Would you like to buy a well-built, new 1,300 square foot house for only $50 a square foot? The house has two bedrooms, two baths, living room, kitchen and computer room. The house was built by high school carpentry students in Bismarck. The house is offered at its material cost of $63,500. The winning bidder must move the house to a new home. Many of the carpentry students will work in the oil fields this summer.
“The more chins the merrier!!” -- Forum columnist Meredith Holt said this was just one of a number of nasty comments about her posted by “Facebook trolls.” She said the hurtful comments caught her at a particularly vulnerable time. Meredith’s SheSays columns are devoted to issues faced by overweight people.
Mike Jacobs is the publisher of the GF Herald. So how was he described by the rival Devils Lake Journal? As an “expert in the field of birding.” In addition to his publishing duties, Jacobs has a special interest in birds and writes a column on that subject for the Herald. Jacobs was in Devils Lake to present the 2013 Chautauqua “Bird Talk.”

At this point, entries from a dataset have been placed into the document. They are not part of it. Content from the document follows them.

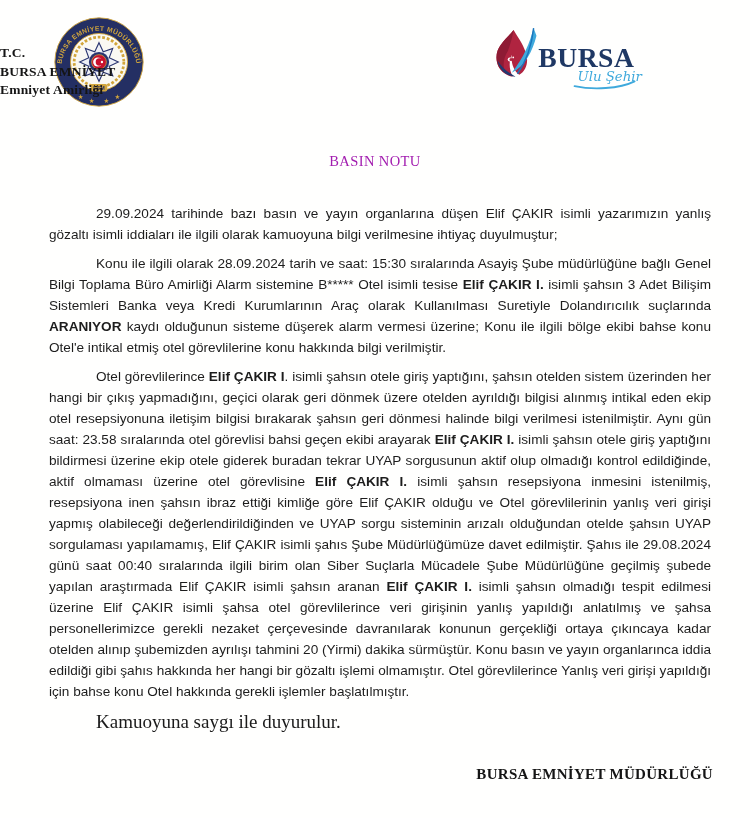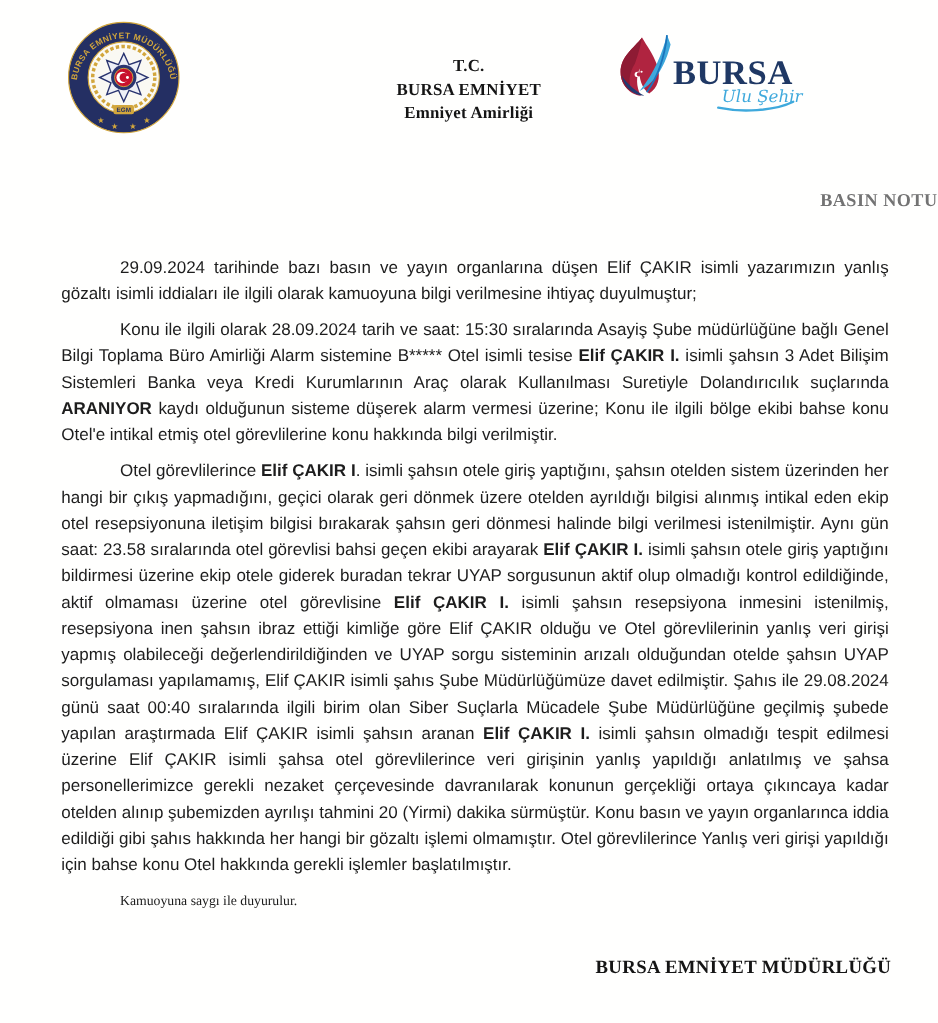"T.C." .gov-title { text-align: center -> none }
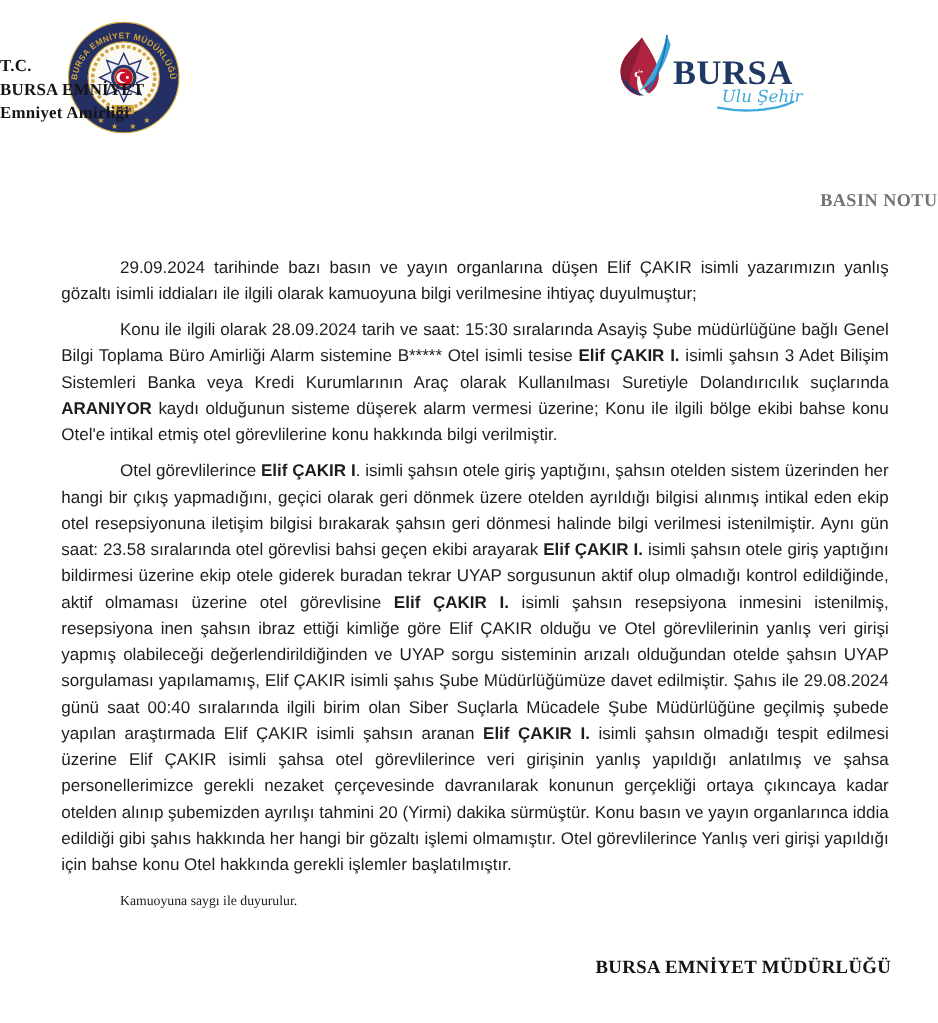"BASIN NOTU" .note-title { color: #737373 -> #a21caf; font-weight: bold -> normal; text-align: right -> center }
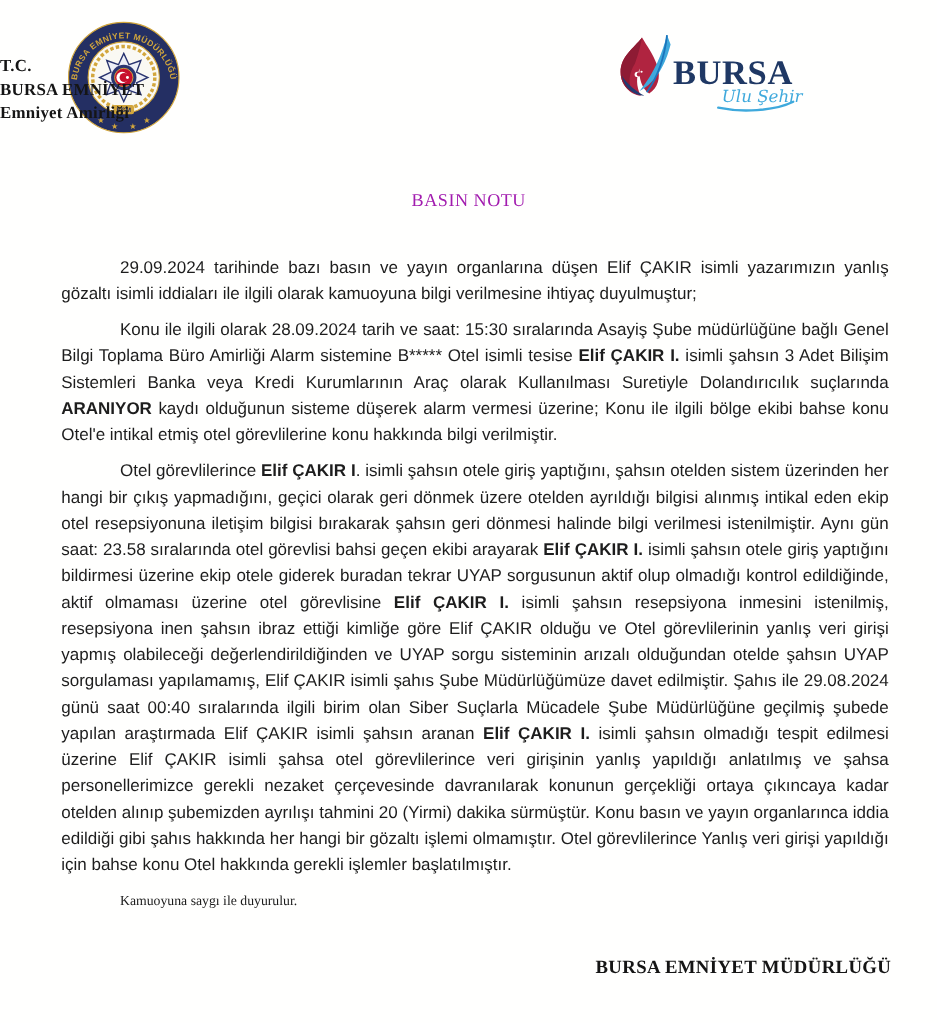"Kamuoyuna saygı ile duyurulur." .closing { font-size: 11px -> 19px }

The obituary of Willard Lloyd Hoglund Jr. of Fargo is ironic. The man known as Fargo’s “original hippie” devoted his life to natural, organic, healthy foods. He died at age 66.
Tollie Schaumberg (106) lived a grand life. She was active in Bismarck art and bridge groups past the age of 100. The downside of such a long life -- Tollie outlived all her relatives: her husband, two sons (one a graduate of West Point; the other the Air Force Academy) and her eight siblings.
For what it’s worth, the ND town of Cavalier is not in Cavalier County. The Pembina County town of Cavalier (1,500) was evacuated because of the risk of a dam failure on the Tongue River. When nobody checked in, the manager of a shelter in Drayton said, “That’s not unusual for North Dakota.” The shelter was prepared for 200 evacuees. She said the evacuees “must have gone to family and friends.” The evacuees returned home today.
DAKTOIDS: Medical centers in northwest ND have been swamped by an itinerant workforce without health insurance. At the Tioga Medical Center, bad debts have grown by a factor of seven in the last five years . . . A Grand Forks business reports that 60 percent of its business used to come from Minnesota, now 80 percent comes from the Bakken . . . Dickinson is inaugurating jet service to Denver and Minneapolis.